PROBLEM DESCRIPTION:
Only a number is wanted: how many lines in these records contain the word "none"?

....

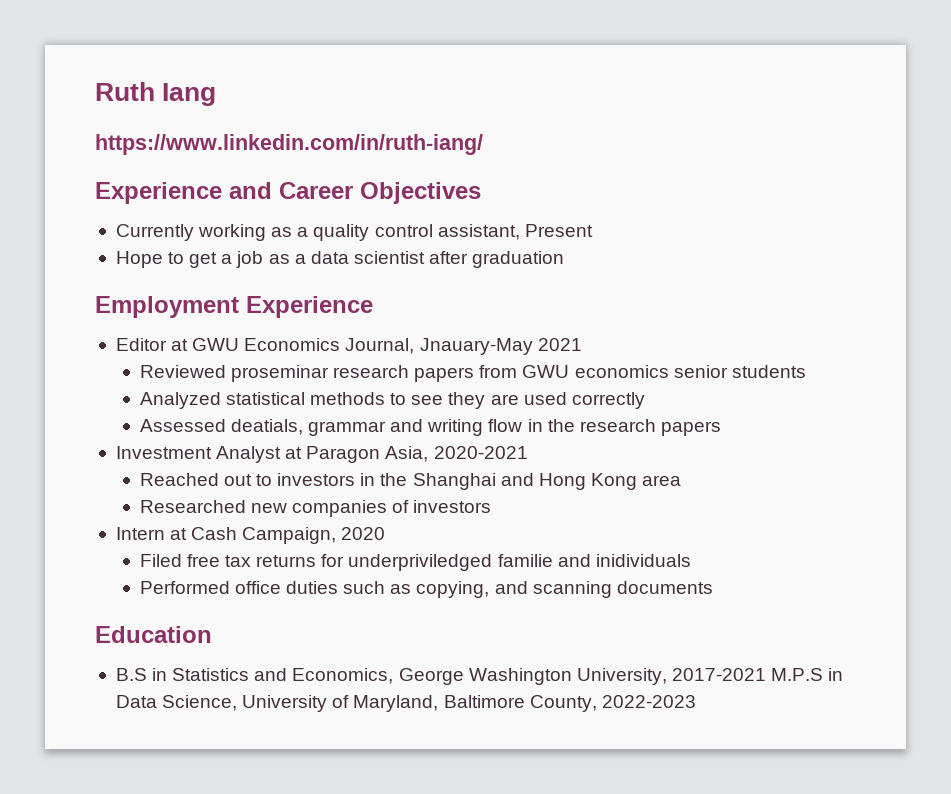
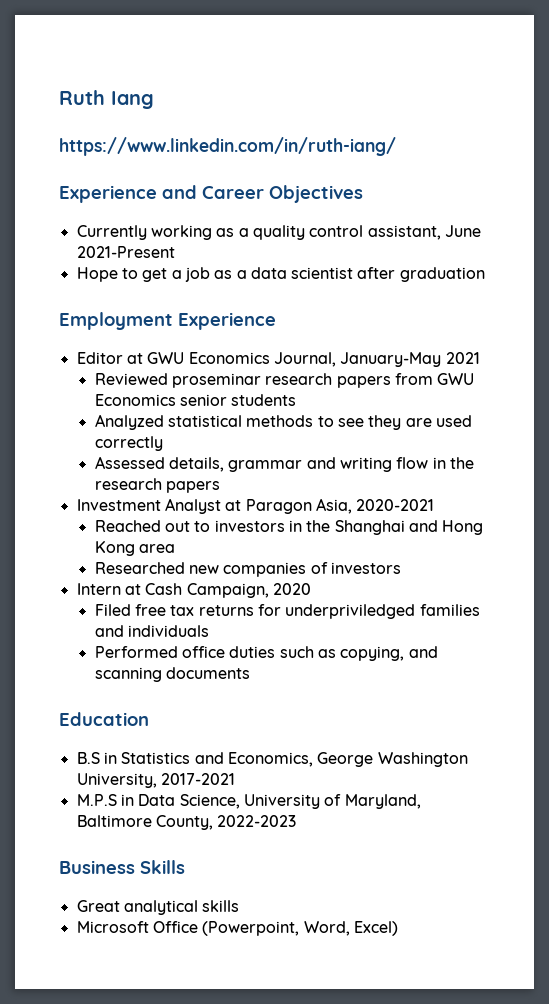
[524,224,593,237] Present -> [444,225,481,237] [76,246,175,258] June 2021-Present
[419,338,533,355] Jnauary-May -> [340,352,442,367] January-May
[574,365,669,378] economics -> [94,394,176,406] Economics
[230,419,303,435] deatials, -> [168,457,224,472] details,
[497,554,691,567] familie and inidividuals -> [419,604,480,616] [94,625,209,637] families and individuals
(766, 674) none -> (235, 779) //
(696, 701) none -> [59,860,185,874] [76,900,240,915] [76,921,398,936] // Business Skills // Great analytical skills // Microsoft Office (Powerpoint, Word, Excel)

....

TASK SOLUTION:
2